Dr Wakefield, who commutes between the UK and the US since leaving the Royal Free Hospital in 2001, is said by those who know him to be badly shaken by the latest round of publicity, rarely venturing out of his home. He has become increasingly anxious, believing that his phone is bugged and that there is an orchestrated campaign against him, according to his friends.

None of this will alter the view of parents convinced that MMR is damaging. Indeed it may reinforce their view that there is a Government conspiracy to promote MMR - a belief that ministers and officials worry about encouraging. Evidence shows that any publicity about MMR - even that which, as in the last week, undermines the credibility of the author of the scare - tends to deter more people from vaccination than it encourages.

One thing that puzzles me is why sensible people who reject MMR on safety grounds are nevertheless happy to accept single vaccines, without checking their safety record.

We know a great deal about the safety of MMR because more than 500 million doses have been used around the world since 1970. None of the single vaccines has a safety record that comes close to matching that.

It reminds me of the arguments we had in my household at the time of the BSE scare in the mid 1990s.

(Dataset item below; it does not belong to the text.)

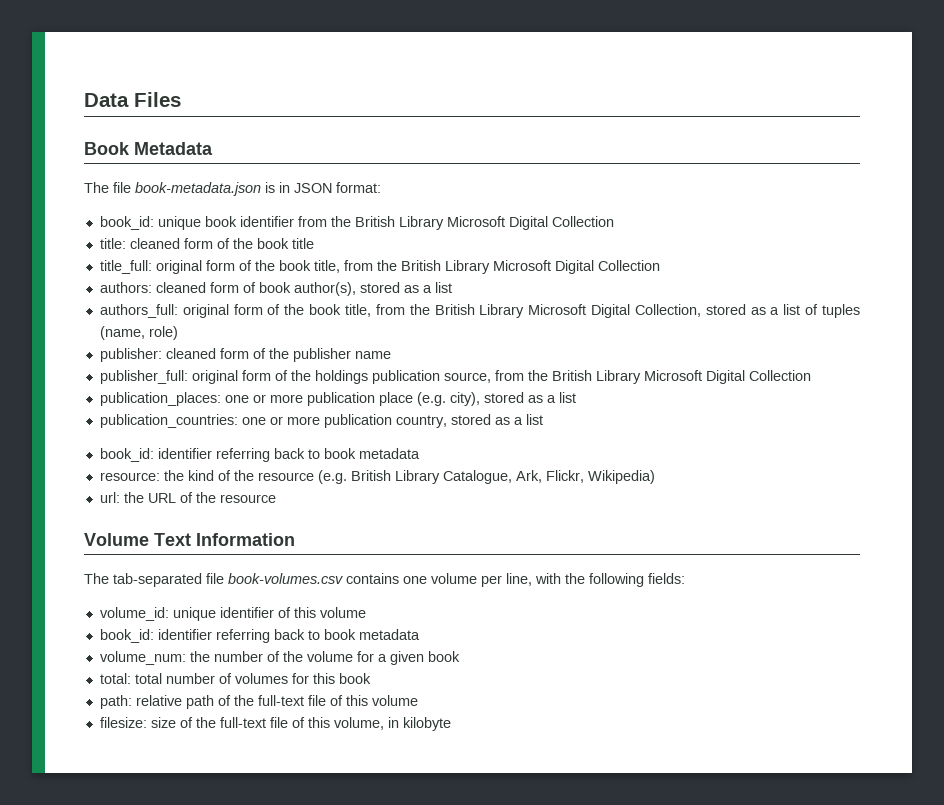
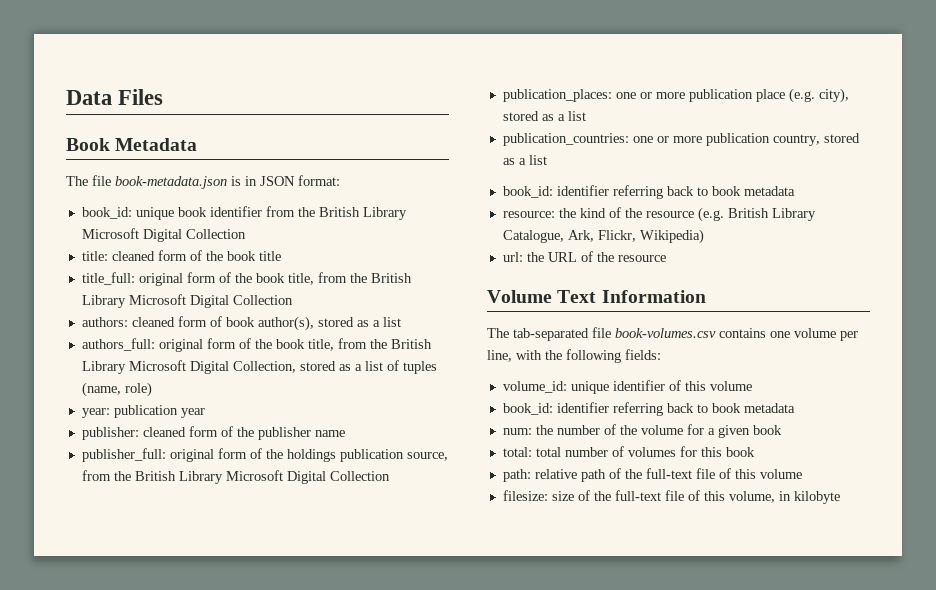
+ year: publication year
- volume_num: the number of the volume for a given book
+ num: the number of the volume for a given book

Like many others, we struck beef from the menu when Stephen Dorrell, the then Secretary of State for Health, told a shocked House of Commons that a new disease, variant CJD, had appeared in humans, linked with BSE in cattle.

I was against removing beef from the menu because cows with BSE had been excluded from the food chain since the late 1980s - so we were shutting the stable door long after the prion (the agent that causes vCJD) had bolted.

But more important was what was replacing the missing beef. In our case it was lamb, which contains about five times as much fat. Thus by excluding one theoretical risk, of getting vCJD, we were embracing a greater known risk of developing heart disease. Luckily, beef has long since been re-established on the household shopping list.

We cannot avoid risks, we can only exchange them. Melanie Phillips complained in the Daily Mail last week that MMR could not be said to be safe, and the most that could be claimed is that there was no evidence that it was not safe.

But this is a truism. If "safe" is defined as "free of risk" then nothing can be said to be safe. Every human activity carries some risk. Safe means "negligible risk", and on that definition MMR is safe.

Parents who opt for single vaccines for their children are like those who switched from rail to road after the Potters Bar train crash. With headlines screaming about the decline of the railways, it may feel safer behind the wheel, but it ain't.